The FDA is awaiting the final results of the recent studies and accruing additional data related to the use of paroxetine in pregnancy in order to better characterize the risk for congenital malformations associated with paroxetine. In the interim, FDA recommends the following:
Physicians who are caring for women receiving paroxetine should alert them to the potential risk to the fetus if they plan to become pregnant or are currently in their first trimester of pregnancy. Discontinuing paroxetine therapy should be considered for these patients. In individual cases, the benefits of continuing paroxetine may outweigh the potential risk to the fetus. If the decision is made to discontinue paroxetine and switch to another anti-depressant or cease anti-depressant therapy, paroxetine discontinuation should be undertaken only as directed in the prescribing information. Paroxetine should generally not be initiated in women who are in their first trimester of pregnancy or in women who plan to become pregnant in the near future.
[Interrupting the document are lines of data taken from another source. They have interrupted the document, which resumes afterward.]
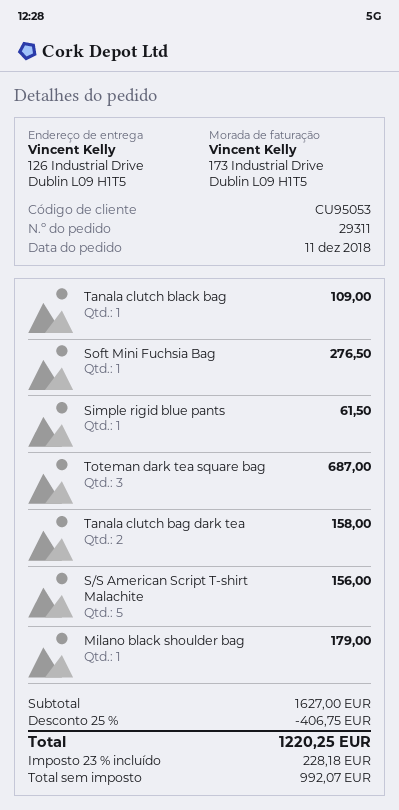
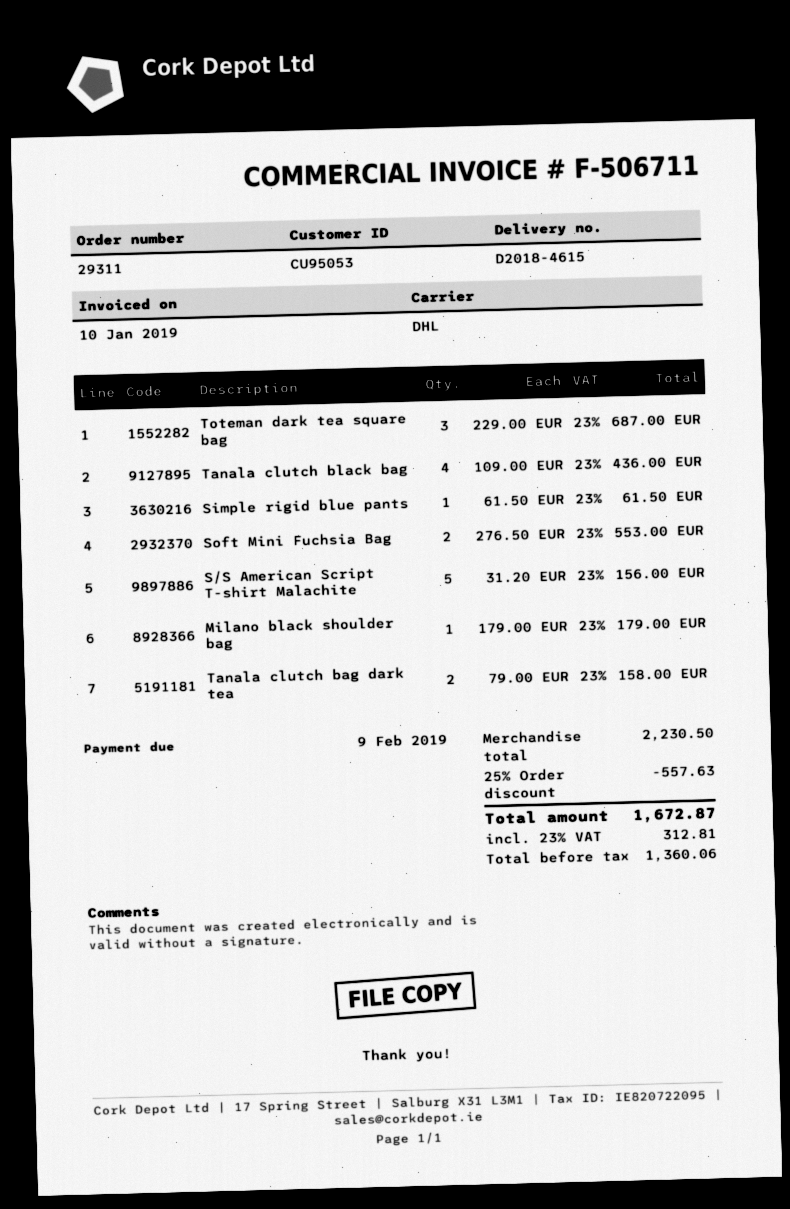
Tanala clutch black bag: 1 for 109.00 -> 4 for 436.00
Soft Mini Fuchsia Bag: 1 for 276.50 -> 2 for 553.00
subtotal: 1627.00 -> 2230.50
discount: 25% = 406.75 -> 25% = 557.63
net: 992.07 -> 1360.06
tax: 23% = 228.18 -> 23% = 312.81
total: 1220.25 -> 1672.87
Women who are pregnant, or planning a pregnancy, and currently taking paroxetine should consult with their physician about whether to continue taking it. Women should not stop the drug without discussing the best way to do so with their physician.
If you're taking Paxil and you're in your first trimester or are considering getting pregnant, see your doctor about switching to another anti-depressant or discontinuing treatment. Don't stop taking Paxil without contacting your doctor first, as side effects may occur after immediate cessation of the drug. Your doctor may recommend a phased withdrawal from the medication or may determine that for you the benefits of Paxil outweigh the risks.